EXERCISE OBJECTIVE: Restate all of the entries exactly. Any picture in them should be skipped.

SUPPLIED DATA:

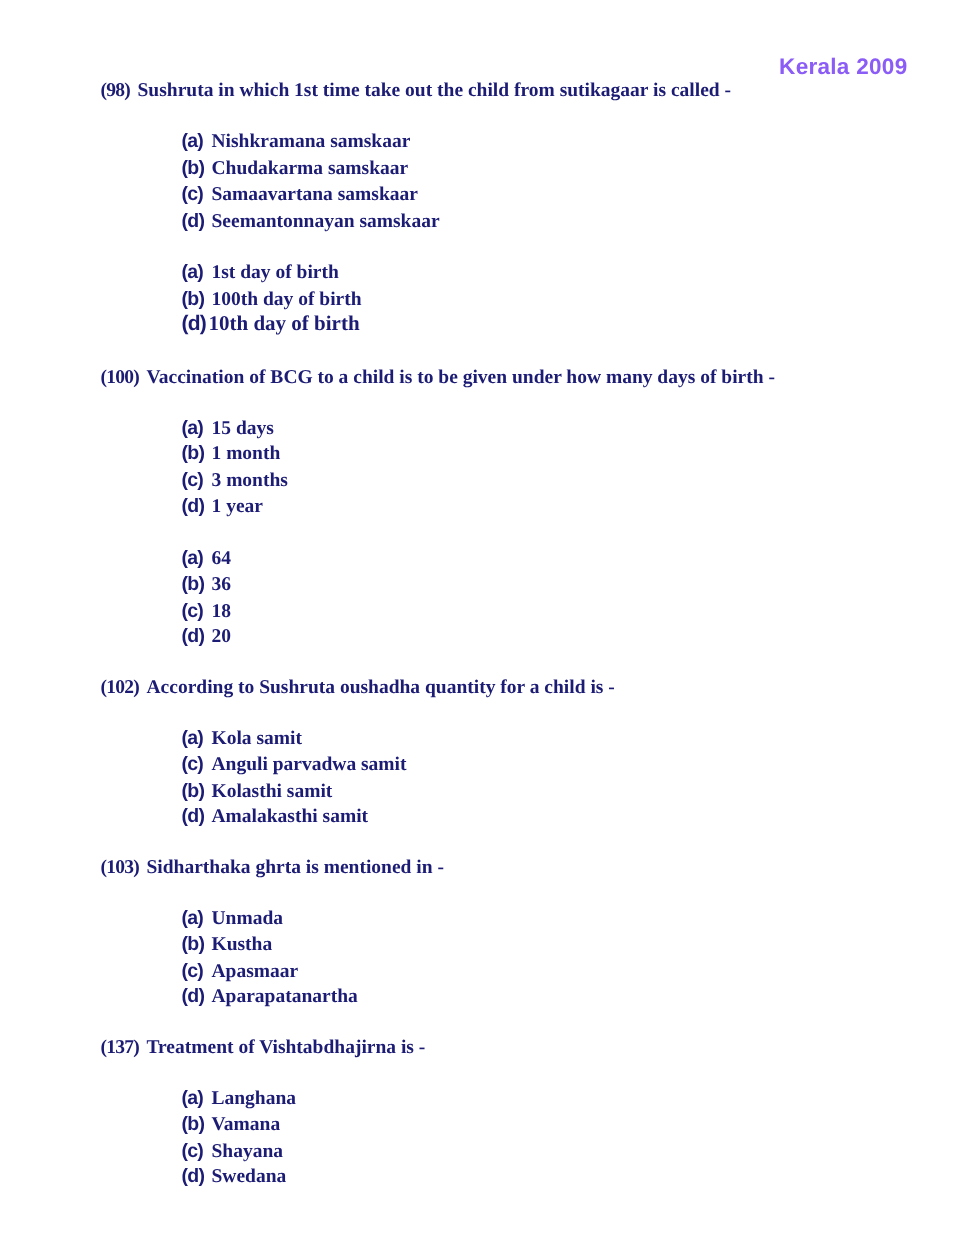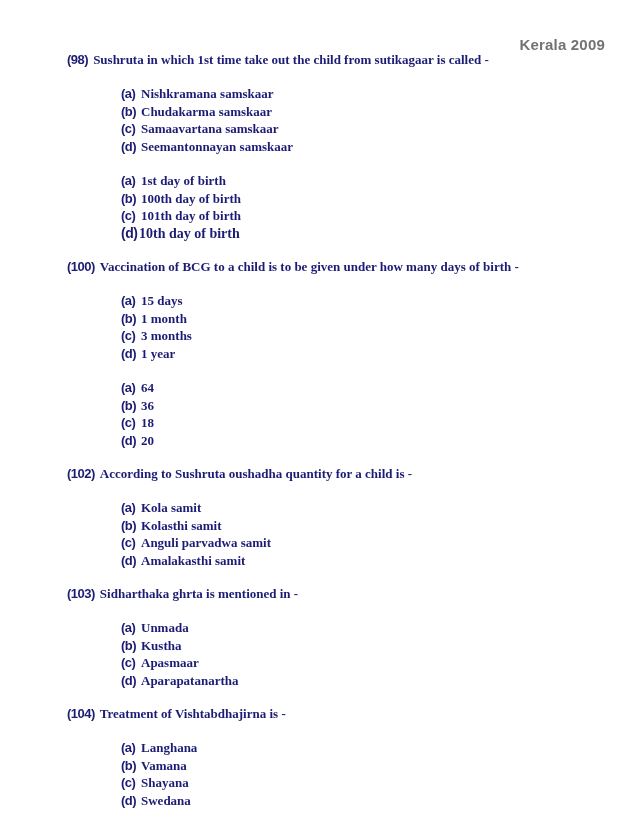--- a/index.html
+++ b/index.html
@@ -22,7 +22,7 @@
     font-family: "Liberation Sans", sans-serif;
     font-weight: bold;
     font-size: 15px;
-    color: #737373;
+    color: #8b5cf6;
     letter-spacing: 0.2px;
   }
   .content {

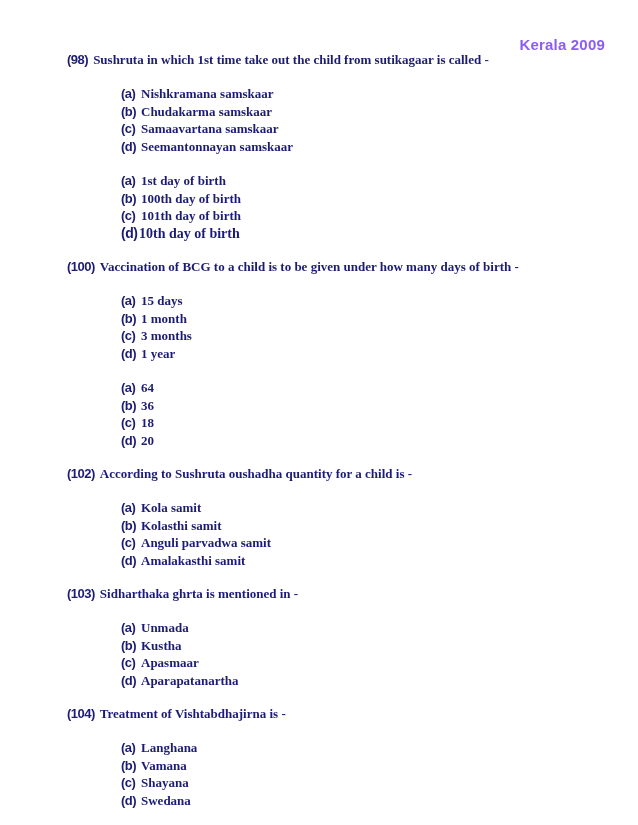--- a/index.html
+++ b/index.html
@@ -40,7 +40,7 @@
     line-height: 17px;
   }
   .q-num {
-    font-family: Liberation Sans, sans-serif;
+    font-family: Liberation Serif, serif;
     letter-spacing: -0.5px;
     margin-right: 5px;
     white-space: nowrap;

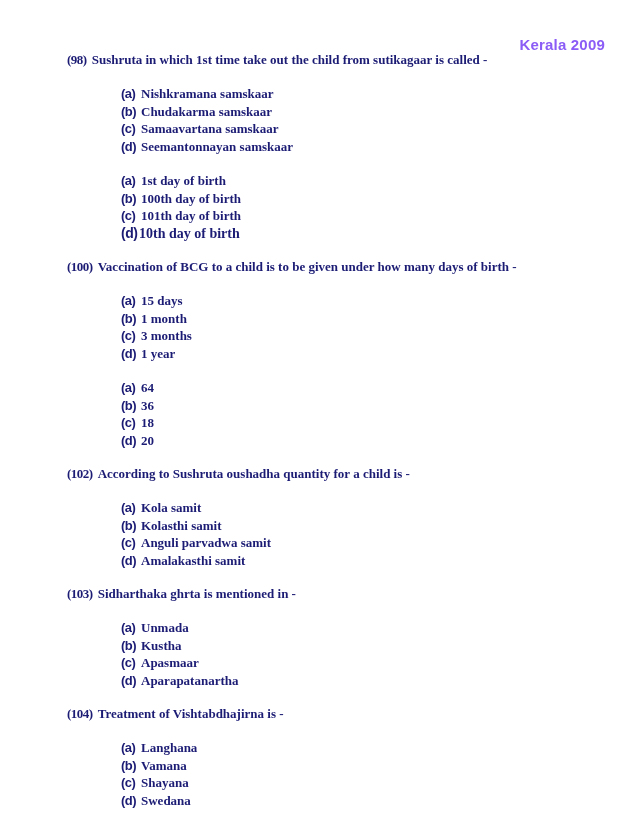--- a/index.html
+++ b/index.html
@@ -91,7 +91,6 @@
     <ul class="options">
       <li class="option"><span class="opt-label">(a)</span><span class="opt-text">1st day of birth</span></li>
       <li class="option"><span class="opt-label">(b)</span><span class="opt-text">100th day of birth</span></li>
-      <li class="option"><span class="opt-label">(c)</span><span class="opt-text">101th day of birth</span></li>
       <li class="option small"><span class="opt-label">(d)</span><span class="opt-text">10th day of birth</span></li>
     </ul>
   </section>

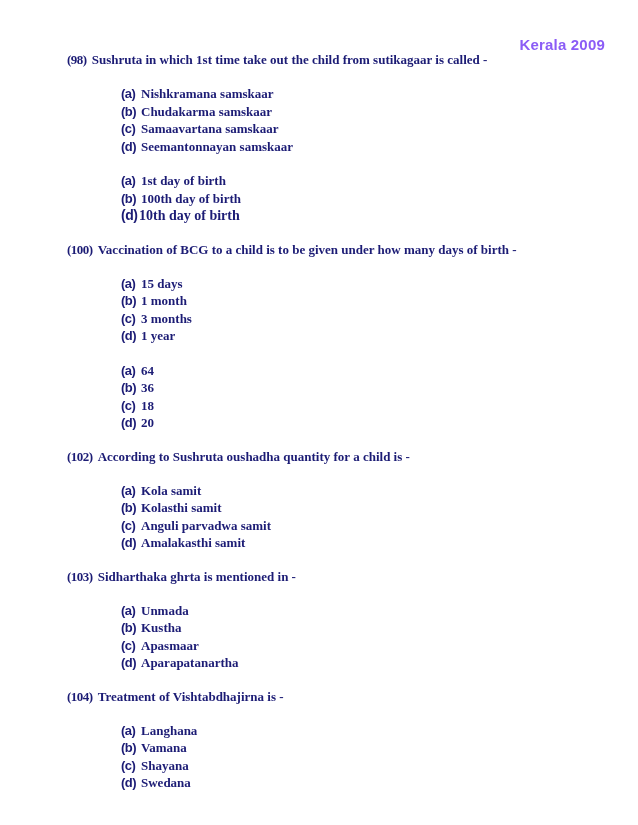--- a/index.html
+++ b/index.html
@@ -122,8 +122,8 @@
     </div>
     <ul class="options">
       <li class="option"><span class="opt-label">(a)</span><span class="opt-text">Kola samit</span></li>
+      <li class="option"><span class="opt-label">(c)</span><span class="opt-text">Anguli parvadwa samit</span></li>
       <li class="option"><span class="opt-label">(b)</span><span class="opt-text">Kolasthi samit</span></li>
-      <li class="option"><span class="opt-label">(c)</span><span class="opt-text">Anguli parvadwa samit</span></li>
       <li class="option"><span class="opt-label">(d)</span><span class="opt-text">Amalakasthi samit</span></li>
     </ul>
   </section>

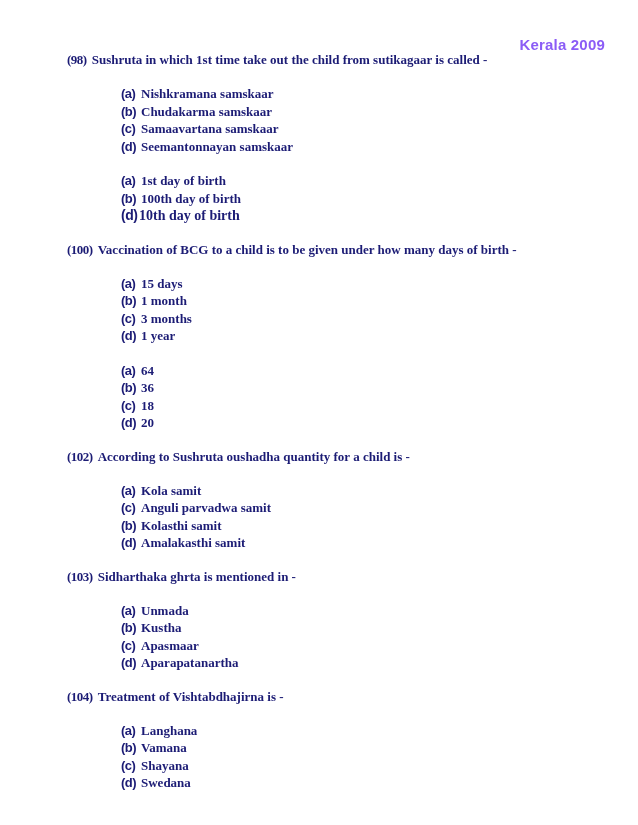--- a/index.html
+++ b/index.html
@@ -142,7 +142,7 @@
 
   <section class="question">
     <div class="q-line">
-      <span class="q-num">(104)</span><span class="q-text">Treatment of Vishtabdhajirna is -</span>
+      <span class="q-num">(137)</span><span class="q-text">Treatment of Vishtabdhajirna is -</span>
     </div>
     <ul class="options">
       <li class="option"><span class="opt-label">(a)</span><span class="opt-text">Langhana</span></li>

RESPONSE AREA:
--- a/index.html
+++ b/index.html
@@ -22,7 +22,7 @@
     font-family: "Liberation Sans", sans-serif;
     font-weight: bold;
     font-size: 15px;
-    color: #737373;
+    color: #8b5cf6;
     letter-spacing: 0.2px;
   }
   .content {

--- a/index.html
+++ b/index.html
@@ -40,7 +40,7 @@
     line-height: 17px;
   }
   .q-num {
-    font-family: Liberation Sans, sans-serif;
+    font-family: Liberation Serif, serif;
     letter-spacing: -0.5px;
     margin-right: 5px;
     white-space: nowrap;

--- a/index.html
+++ b/index.html
@@ -91,7 +91,6 @@
     <ul class="options">
       <li class="option"><span class="opt-label">(a)</span><span class="opt-text">1st day of birth</span></li>
       <li class="option"><span class="opt-label">(b)</span><span class="opt-text">100th day of birth</span></li>
-      <li class="option"><span class="opt-label">(c)</span><span class="opt-text">101th day of birth</span></li>
       <li class="option small"><span class="opt-label">(d)</span><span class="opt-text">10th day of birth</span></li>
     </ul>
   </section>

--- a/index.html
+++ b/index.html
@@ -122,8 +122,8 @@
     </div>
     <ul class="options">
       <li class="option"><span class="opt-label">(a)</span><span class="opt-text">Kola samit</span></li>
+      <li class="option"><span class="opt-label">(c)</span><span class="opt-text">Anguli parvadwa samit</span></li>
       <li class="option"><span class="opt-label">(b)</span><span class="opt-text">Kolasthi samit</span></li>
-      <li class="option"><span class="opt-label">(c)</span><span class="opt-text">Anguli parvadwa samit</span></li>
       <li class="option"><span class="opt-label">(d)</span><span class="opt-text">Amalakasthi samit</span></li>
     </ul>
   </section>

--- a/index.html
+++ b/index.html
@@ -142,7 +142,7 @@
 
   <section class="question">
     <div class="q-line">
-      <span class="q-num">(104)</span><span class="q-text">Treatment of Vishtabdhajirna is -</span>
+      <span class="q-num">(137)</span><span class="q-text">Treatment of Vishtabdhajirna is -</span>
     </div>
     <ul class="options">
       <li class="option"><span class="opt-label">(a)</span><span class="opt-text">Langhana</span></li>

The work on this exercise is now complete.